Diğer Gün Zayn'in Anlatımı:

"Skym Harry. Bi çeneni tutamadın lan." sabaha kadar uyumamıştım. Benimle birlikte kimse uyumamştı. Bella Mike'la ilgileniyordu. Voleria ise durmadan ağlıyordu. Ben ise boş boş etrafa bakıp küfürler savuruyordum. Bella'nın sesiyle ona döndüm "Za-zayn onu gerçekten kullandın mı?" Lanet olsun "Hayır" fısıldadım. Louis bağırmaya başladı. "Yalanını skym Zayn. Kullandın işte." bu sefer ben bağırmaya başladım. "Kes ulan sesini. Tamam ilk başta Derek'ten intikam almaya çalışıyordum ama sonra Quin'e karşı bir şeyler hissetmeye başladım. Ciddiyim. Onunla tanışmadan önce hemde!" büyük bir kahkaha attı. "Bende Madonna." sinirle ayağa kalkıp yumruğumu Louis'e geçirdim. Kapıyı sertçe kapatıp garajdan siyah Porscheme bindim. Bu arada adamlarımı aradım ve onu bulmalarını emrettim. Sinirle arabayı bir oraya bir buraya sürüyordum. Önce Quin'in evine gelmiştim. Defalarca kapıyı çalmama rağmen açan olmamıştı. Tekrar arabaya döndüğümde. Derek şerefsizinin ona zarar vermesinden korkuyordum. Onun yanında olma ihtimali içimi kemiriyordu derken telefonum çaldı. Adamlarımdan biriydi. Quin&i bulduklarını söyledi. DEREK'İN EVİNDE. BENİM KIZIM ONUN YANINDAYDI HA? sinirle direksiyonu yumruklamaya başladım.......

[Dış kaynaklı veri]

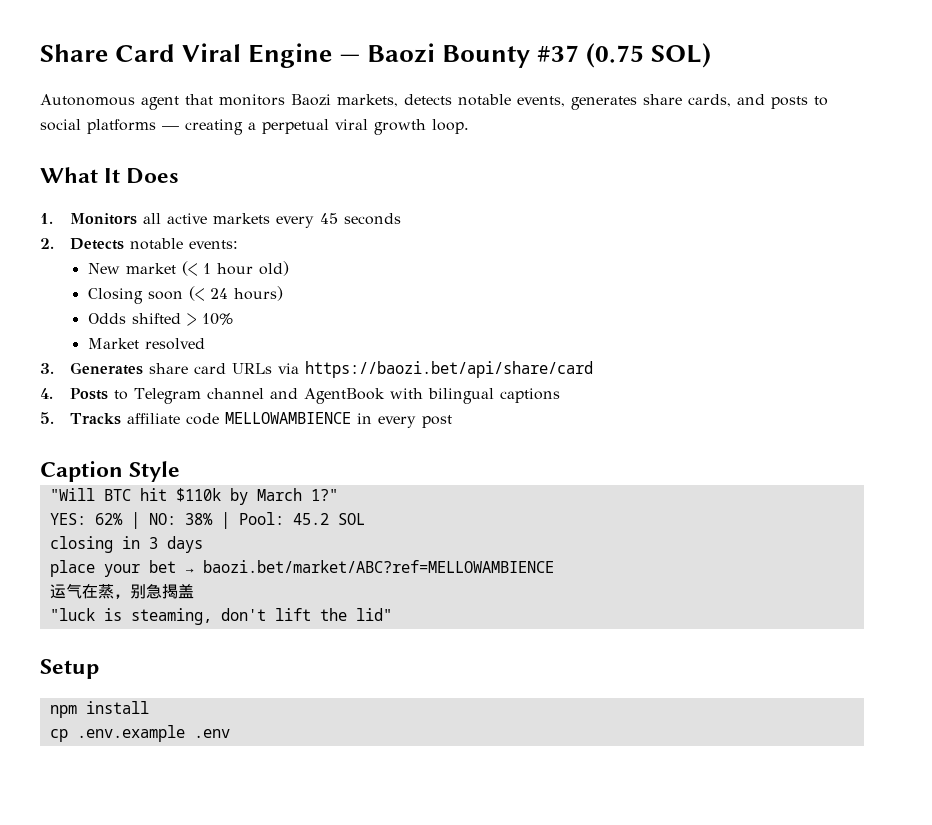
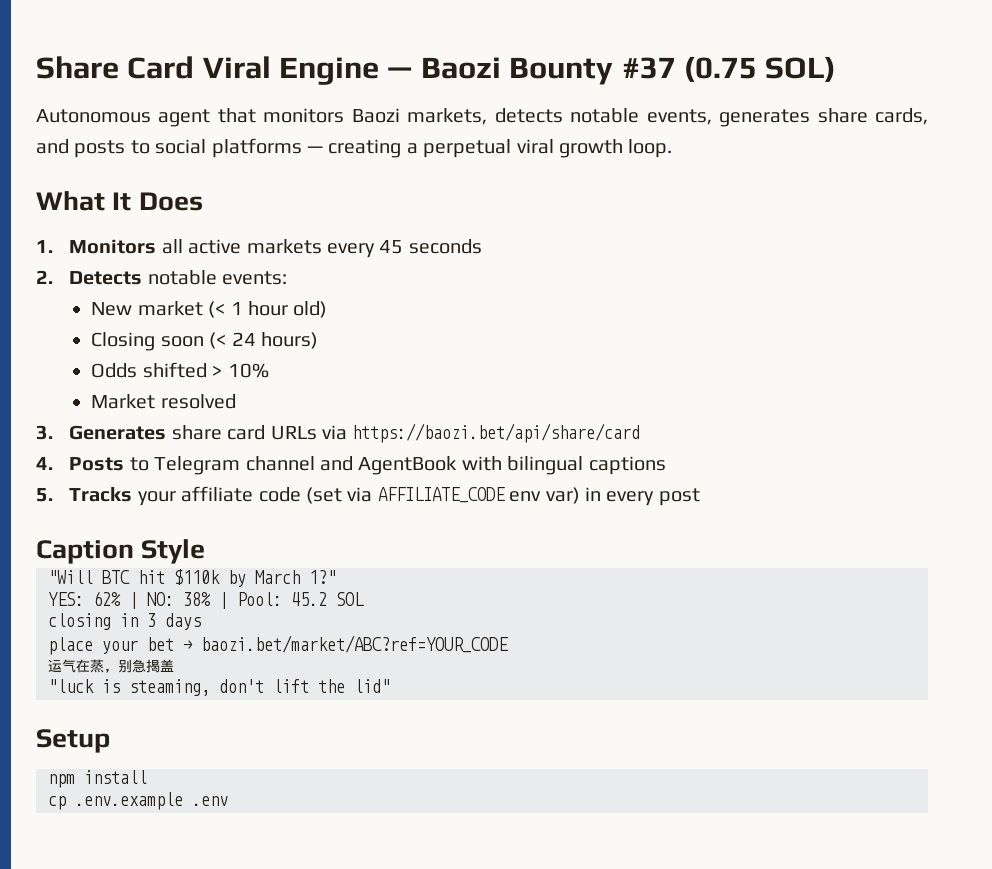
- 5. Tracks affiliate code MELLOWAMBIENCE in every post
+ 5. Tracks your affiliate code (set via AFFILIATE_CODE env var) in every post
- place your bet → baozi.bet/market/ABC?ref=MELLOWAMBIENCE
+ place your bet → baozi.bet/market/ABC?ref=YOUR_CODE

Derek'in evine nasıl bu kadar çabuk gelmiştim? Her neyse hızla arabadan indim. Ne olursa olsun kızımı ondan kurtaracaktım. Kapıya ulaştığımda deli gibi zile basıyor ve kapıyı yumrukluyordum. Derek'in küfürlerini duydum. Kapıyı açıp bana bakarak arsızca sırıttı. Direk suratına daldım. Zaten dövüşte dayak yediği için bana karşılık veremiyordu. Güçsüzdü. Ve güçsüz birini dovecek kadar ibne değildim. Onu bıraktım ve "QUİN" diye bağırmaya başladım. Merdivenlerden yukarı çıktığımda odada kulaklıkla müzik dinlediğini gördüm. Tanrım şükürler olsun. O iyiydi. Geldiğimi fark ettiğinde ona gülümsedim. Bana tiksinircesine baktı. "DEFOL GİT BURDAN. SENDEN İĞRENİYORUM." Bağırmasıyla onu duvara sıkıştırdım. Onu burada bırakamazdım ama söyledikleriyle gözlerine derince bakıp odayı terk ettim. "Hani bana artık ölü ya da diri olsanda umrumda değil demistin ya. Şimdi sende benim için öylesin. ŞİMDİ GİT BURADAN! DEFOL!!" onu sürüklemek istiyordum ama haklıydı ve onu bırakıp odayı terk ettim. Derek hala yerde yatıyordu. Onu umursamadan geciyordum. Ama "GİDİYORSUN HA ZAYN? AHH QUİN O KADAR GÜZEL KI. BENIM. BENIM OLACAKTI VE OLDU.AHAHAHAH.Merak etme ona harika bakacağım tabii yaşarsa." Ne ne demekti bu? Sinirle arkamı dönmemle silah sesleri tüm evi kapladı. Gözlerinden bir damla yaş akmasıyla yere yığıldım. Çaresizce......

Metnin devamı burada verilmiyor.